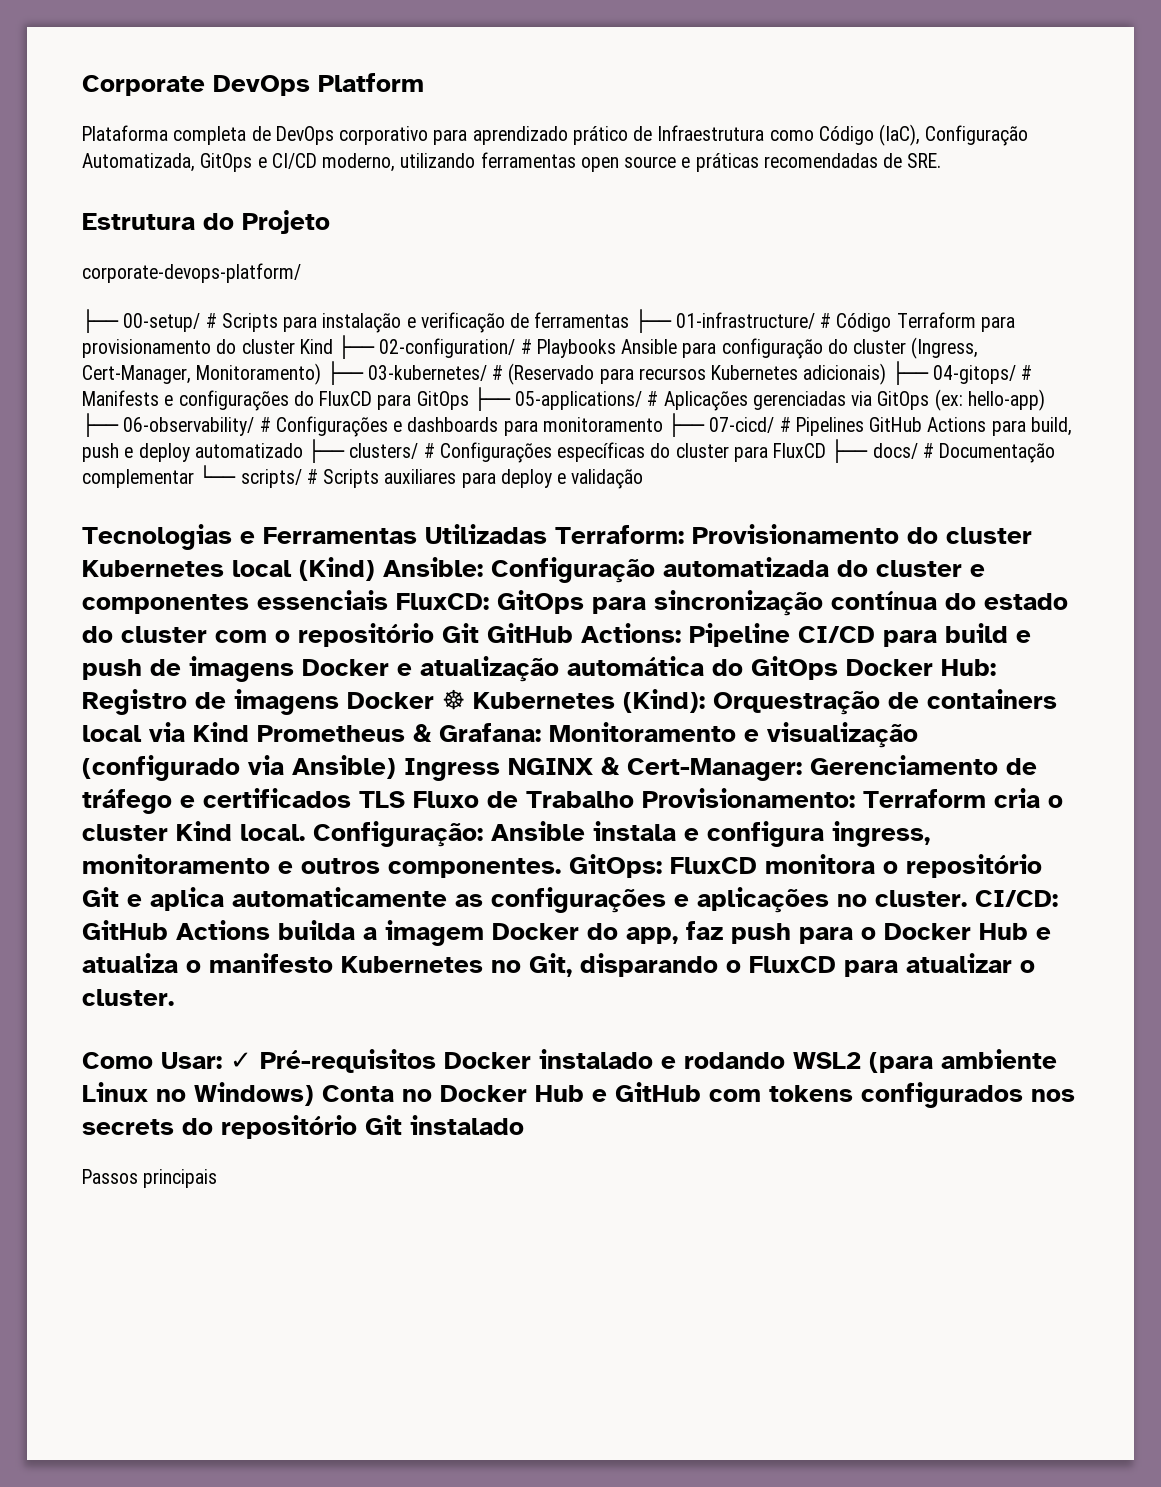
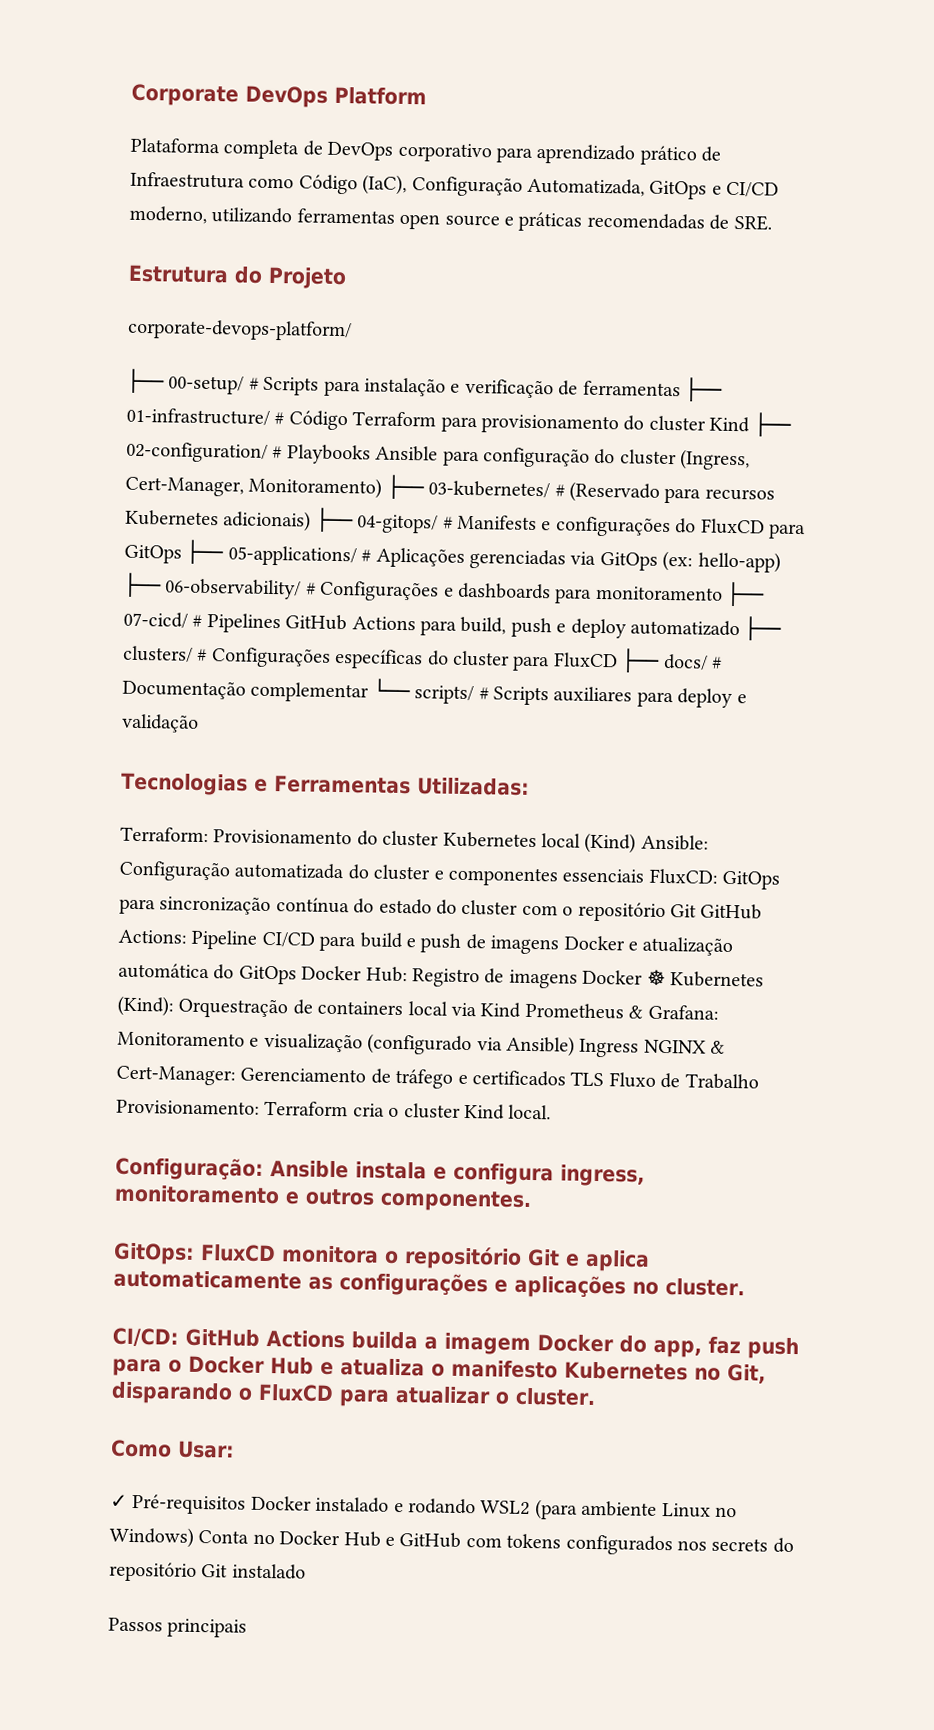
- Tecnologias e Ferramentas Utilizadas Terraform:
+ Tecnologias e Ferramentas Utilizadas:
+ Terraform:
- Terraform cria o cluster Kind local. Configuração:
+ Terraform cria o cluster Kind local.
+ Configuração:
- Ansible instala e configura ingress, monitoramento e outros componentes. GitOps:
+ Ansible instala e configura ingress, monitoramento e outros componentes.
+ GitOps:
- FluxCD monitora o repositório Git e aplica automaticamente as configurações e aplicações no cluster. CI/CD:
+ FluxCD monitora o repositório Git e aplica automaticamente as configurações e aplicações no cluster.
+ CI/CD:
- Como Usar: ✓ Pré-requisitos Docker instalado e rodando WSL2 (para ambiente Linux no Windows) Conta no Docker Hub e GitHub com tokens configurados nos secrets do repositório Git instalado
+ Como Usar:
+ ✓ Pré-requisitos Docker instalado e rodando WSL2 (para ambiente Linux no Windows) Conta no Docker Hub e GitHub com tokens configurados nos secrets do repositório Git instalado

::::

__Work task__: Print the listing exactly, images excluded.

__Result of this task__:
- Tecnologias e Ferramentas Utilizadas Terraform:
+ Tecnologias e Ferramentas Utilizadas:
+ Terraform:
- Terraform cria o cluster Kind local. Configuração:
+ Terraform cria o cluster Kind local.
+ Configuração:
- Ansible instala e configura ingress, monitoramento e outros componentes. GitOps:
+ Ansible instala e configura ingress, monitoramento e outros componentes.
+ GitOps:
- FluxCD monitora o repositório Git e aplica automaticamente as configurações e aplicações no cluster. CI/CD:
+ FluxCD monitora o repositório Git e aplica automaticamente as configurações e aplicações no cluster.
+ CI/CD:
- Como Usar: ✓ Pré-requisitos Docker instalado e rodando WSL2 (para ambiente Linux no Windows) Conta no Docker Hub e GitHub com tokens configurados nos secrets do repositório Git instalado
+ Como Usar:
+ ✓ Pré-requisitos Docker instalado e rodando WSL2 (para ambiente Linux no Windows) Conta no Docker Hub e GitHub com tokens configurados nos secrets do repositório Git instalado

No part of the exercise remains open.